**EXERCISE DETAILS:** Exact copy, no pictures: return all the data below as written.

*** EXCERPTED DATA Section Begins ***

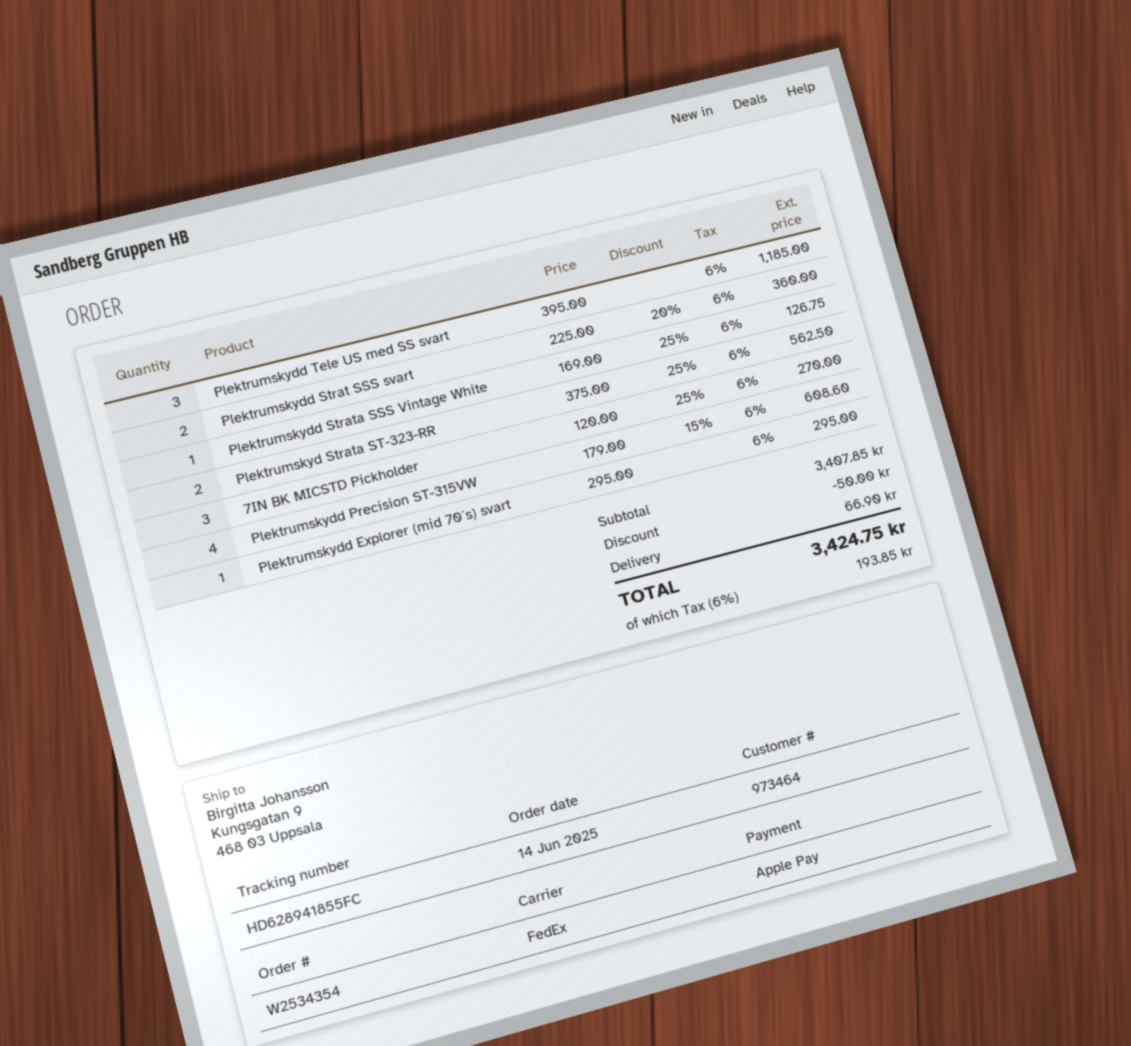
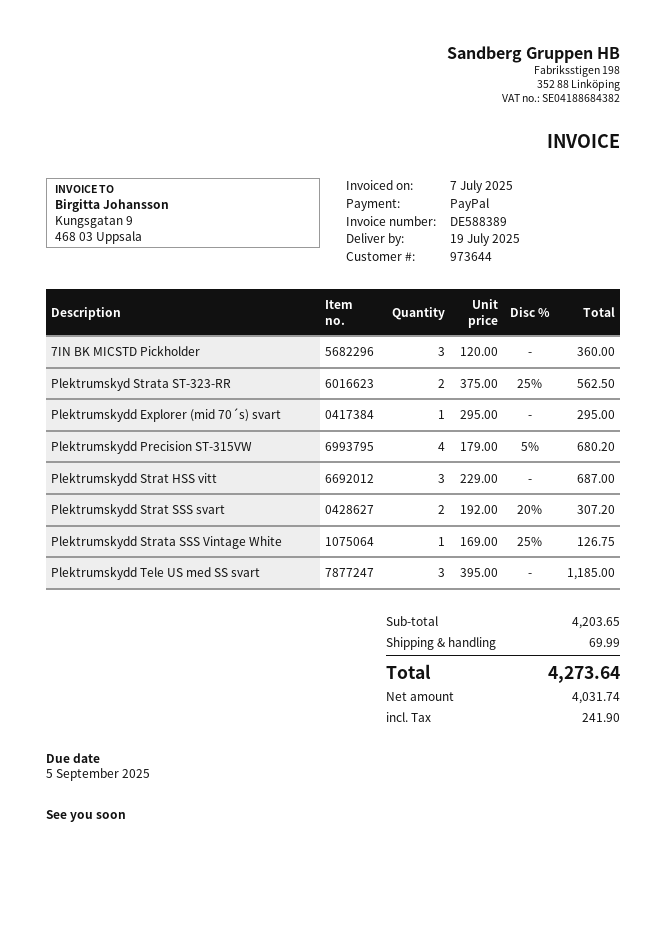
customer number: 973464 -> 973644
payment method: Apple Pay -> PayPal
Plektrumskydd Strat SSS svart: 2 x 225.00 - 20% = 360.00 -> 2 x 192.00 - 20% = 307.20
7IN BK MICSTD Pickholder: 3 x 120.00 - 25% = 270.00 -> 3 x 120.00 = 360.00
Plektrumskydd Precision ST-315VW: 4 x 179.00 - 15% = 608.60 -> 4 x 179.00 - 5% = 680.20
Plektrumskydd Strat HSS vitt: none -> 3 x 229.00 = 687.00
subtotal: 3407.85 -> 4203.65
discount: 50.00 -> none
shipping: 66.90 -> 69.99
tax: 193.85 -> 241.90
total: 3424.75 -> 4273.64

*** EXCERPTED DATA Section Ends ***

**RESPONSE TO THE EXERCISE:**
customer number: 973464 -> 973644
payment method: Apple Pay -> PayPal
Plektrumskydd Strat SSS svart: 2 x 225.00 - 20% = 360.00 -> 2 x 192.00 - 20% = 307.20
7IN BK MICSTD Pickholder: 3 x 120.00 - 25% = 270.00 -> 3 x 120.00 = 360.00
Plektrumskydd Precision ST-315VW: 4 x 179.00 - 15% = 608.60 -> 4 x 179.00 - 5% = 680.20
Plektrumskydd Strat HSS vitt: none -> 3 x 229.00 = 687.00
subtotal: 3407.85 -> 4203.65
discount: 50.00 -> none
shipping: 66.90 -> 69.99
tax: 193.85 -> 241.90
total: 3424.75 -> 4273.64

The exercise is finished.